[What the task asks] Only the lines from the beginning of the entries through the one that holds "3px 0 #7A9CDE,0" may appear in the answer, written out exactly and free of pictures.

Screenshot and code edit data

□ □ □ □ □ □ □

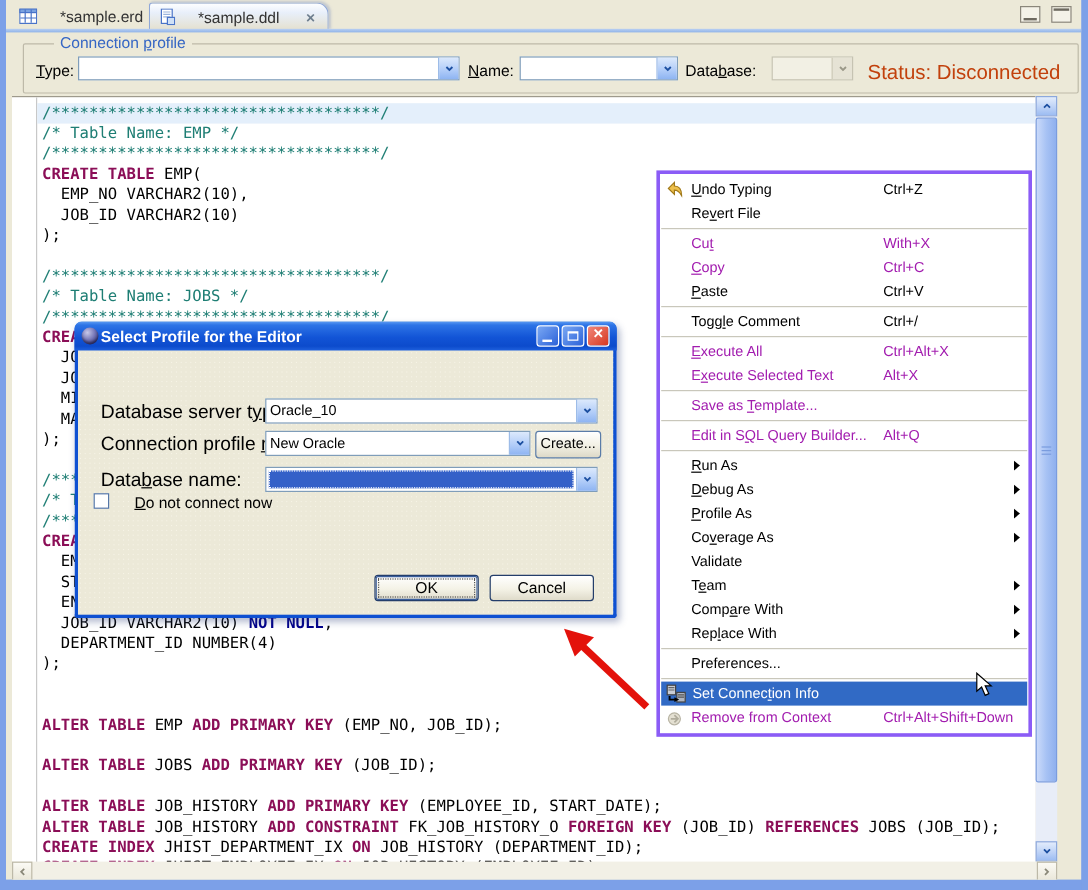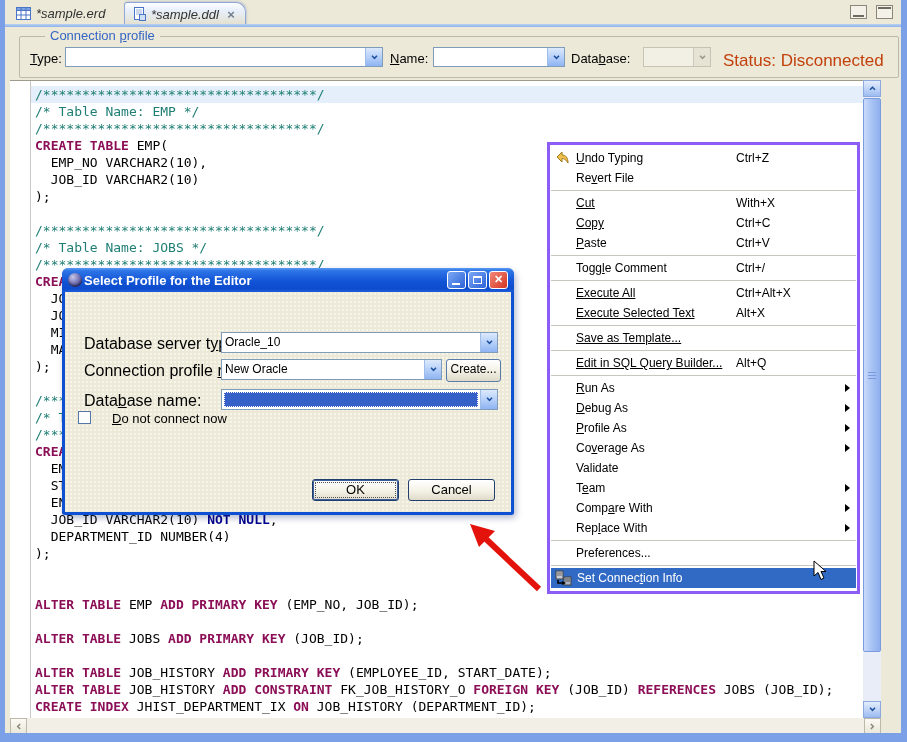--- a/index.html
+++ b/index.html
@@ -5,22 +5,22 @@
   html,body{margin:0;padding:0;}
   body{font-family:"Liberation Sans",sans-serif;background:#ECE9D8;}
   #win{position:relative;width:907px;height:742px;background:#ECE9D8;overflow:hidden;
        border-left:5px solid #7CA0E8;border-right:6px solid #7CA0E8;border-bottom:9px solid #7CA0E8;
        box-sizing:border-box;}
   .dots{background-image:radial-gradient(#F8F5EA 25%, transparent 26%);background-size:4px 4px;}
 
   
   #tabbar{position:absolute;left:0;top:0;width:896px;height:26px;background:#ECE9D8;}
   #tabbar:after{content:"";position:absolute;left:0;top:24px;width:100%;height:3px;background:linear-gradient(180deg,#BAD0F2,#8FB3E8);}
-  .tab{position:absolute;top:2px;height:22px;display:flex;align-items:center;gap:5px;padding:0 10px 0 8px;
-       font-size:13px;color:#333;border-radius:3px 10px 0 0;cursor:default;font-style:italic;}
+  .tab{position:absolute;top:2px;height:22px;display:flex;align-items:center;gap:19px;padding:0 10px 0 8px;
+       font-size:13px;color:#333;border-radius:3px 10px 0 0;cursor:default;}
   .tab.inactive{left:3px;background:#ECE9D8;}
   .tab.active{left:119px;background:linear-gradient(180deg,#FDFEFF 0%,#E8EFFA 35%,#E4E0CE 100%);
        border:1px solid #8FA8D8;border-bottom:none;box-shadow:1px -1px 2px rgba(120,140,190,.35);}
   .tab .close{font-weight:bold;color:#6E7E8E;font-size:13px;margin-left:3px;cursor:pointer;}
   #win-controls{position:absolute;right:8px;top:5px;display:flex;gap:9px;}
   .wc{width:15px;height:12px;border:1px solid #8A867A;background:#F4F2E8;position:relative;}
   .wc.min:after{content:"";position:absolute;left:2px;right:2px;bottom:1px;height:2px;background:#6E6A60;}
   .wc.max:after{content:"";position:absolute;left:1px;right:1px;top:1px;height:2px;background:#6E6A60;}
 
   
@@ -58,21 +58,21 @@
   #vthumb:after{content:"";position:absolute;left:4px;right:4px;top:50%;height:1px;background:#7A9CDE;box-shadow:0 3px 0 #7A9CDE,0 -3px 0 #7A9CDE;}
   #hscroll{position:absolute;left:5px;top:718px;width:871px;height:17px;background:#F2F0E6;}
   .hbtn{position:absolute;top:0;width:17px;height:17px;background:linear-gradient(180deg,#FBFAF4,#E9E6D8);
       border:1px solid #BDB9A8;box-sizing:border-box;display:flex;align-items:center;justify-content:center;}
 
   
   #menu{position:absolute;left:542px;top:142px;width:313px;background:#FFFFFF;border:3px solid #8b5cf6;
       box-sizing:border-box;padding:3px 0;font-size:12px;}
   .mi{position:relative;height:20px;line-height:20px;padding-left:26px;color:#000;cursor:default;}
   .mi .sc{position:absolute;left:186px;top:0;}
-  .mi.disabled{color:#000000;text-decoration:underline;}
+  .mi.disabled{color:#a21caf;}
   .mi.hl{background:#316AC5;color:#fff;margin:0 1px;}
   .mi .ico{position:absolute;left:4px;top:2px;width:17px;height:16px;}
   .mi .sub{position:absolute;right:7px;top:6px;width:0;height:0;border-left:5px solid #000;
       border-top:4px solid transparent;border-bottom:4px solid transparent;}
   .msep{height:1px;background:#C9C7BB;margin:2px 1px;}
 
   
   #dialog{position:absolute;left:57px;top:268px;width:452px;height:247px;
       border:3px solid #0E50D2;border-top:none;border-radius:7px 7px 3px 3px;box-sizing:border-box;
       background:#ECE9D8;box-shadow:2px 3px 6px rgba(40,60,120,.35);}
@@ -236,20 +236,24 @@
       <div class="mi hl"><span class="ico"><svg width="17" height="16" viewBox="0 0 17 16">
             <rect x="1" y="1" width="7" height="8" fill="#C8CCD4" stroke="#444"></rect>
             <line x1="2" y1="3" x2="7" y2="3" stroke="#666"></line>
             <line x1="2" y1="5" x2="7" y2="5" stroke="#666"></line>
             <rect x="9" y="7" width="7" height="8" fill="#AEB4C0" stroke="#444"></rect>
             <line x1="10" y1="9" x2="15" y2="9" stroke="#555"></line>
             <line x1="10" y1="11" x2="15" y2="11" stroke="#555"></line>
             <path d="M3 10 L3 13 L8 13" stroke="#000" stroke-width="1.6" fill="none"></path>
             <polygon points="7,11 11,13 7,15" fill="#000"></polygon>
           </svg></span><span class="lbl">Set Connec<u>t</u>ion Info</span></div>
+      <div class="mi disabled"><span class="ico"><svg width="16" height="16" viewBox="0 0 16 16">
+            <circle cx="8" cy="9" r="5" fill="#E4E0D2" stroke="#B8B4A4"></circle>
+            <path d="M5 9 L11 9 M8 6 L11 9 L8 12" stroke="#B0AC9C" stroke-width="1.4" fill="none"></path>
+          </svg></span><span class="lbl">Remove from Context</span><span class="sc">Ctrl+Alt+Shift+Down</span></div>
     </div>
 
   <div id="dialog">
     <div id="dtitle">
       <div class="sphere"></div>
       <span>Select Profile for the Editor</span>
       <div id="dbtns">
         <div class="dbtn min"></div>
         <div class="dbtn max"></div>
         <div class="dbtn close">✕</div>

□ □ □ □ □ □ □

[Output for this task]
--- a/index.html
+++ b/index.html
@@ -5,22 +5,22 @@
   html,body{margin:0;padding:0;}
   body{font-family:"Liberation Sans",sans-serif;background:#ECE9D8;}
   #win{position:relative;width:907px;height:742px;background:#ECE9D8;overflow:hidden;
        border-left:5px solid #7CA0E8;border-right:6px solid #7CA0E8;border-bottom:9px solid #7CA0E8;
        box-sizing:border-box;}
   .dots{background-image:radial-gradient(#F8F5EA 25%, transparent 26%);background-size:4px 4px;}
 
   
   #tabbar{position:absolute;left:0;top:0;width:896px;height:26px;background:#ECE9D8;}
   #tabbar:after{content:"";position:absolute;left:0;top:24px;width:100%;height:3px;background:linear-gradient(180deg,#BAD0F2,#8FB3E8);}
-  .tab{position:absolute;top:2px;height:22px;display:flex;align-items:center;gap:5px;padding:0 10px 0 8px;
-       font-size:13px;color:#333;border-radius:3px 10px 0 0;cursor:default;font-style:italic;}
+  .tab{position:absolute;top:2px;height:22px;display:flex;align-items:center;gap:19px;padding:0 10px 0 8px;
+       font-size:13px;color:#333;border-radius:3px 10px 0 0;cursor:default;}
   .tab.inactive{left:3px;background:#ECE9D8;}
   .tab.active{left:119px;background:linear-gradient(180deg,#FDFEFF 0%,#E8EFFA 35%,#E4E0CE 100%);
        border:1px solid #8FA8D8;border-bottom:none;box-shadow:1px -1px 2px rgba(120,140,190,.35);}
   .tab .close{font-weight:bold;color:#6E7E8E;font-size:13px;margin-left:3px;cursor:pointer;}
   #win-controls{position:absolute;right:8px;top:5px;display:flex;gap:9px;}
   .wc{width:15px;height:12px;border:1px solid #8A867A;background:#F4F2E8;position:relative;}
   .wc.min:after{content:"";position:absolute;left:2px;right:2px;bottom:1px;height:2px;background:#6E6A60;}
   .wc.max:after{content:"";position:absolute;left:1px;right:1px;top:1px;height:2px;background:#6E6A60;}
 
   
@@ -58,21 +58,21 @@
   #vthumb:after{content:"";position:absolute;left:4px;right:4px;top:50%;height:1px;background:#7A9CDE;box-shadow:0 3px 0 #7A9CDE,0 -3px 0 #7A9CDE;}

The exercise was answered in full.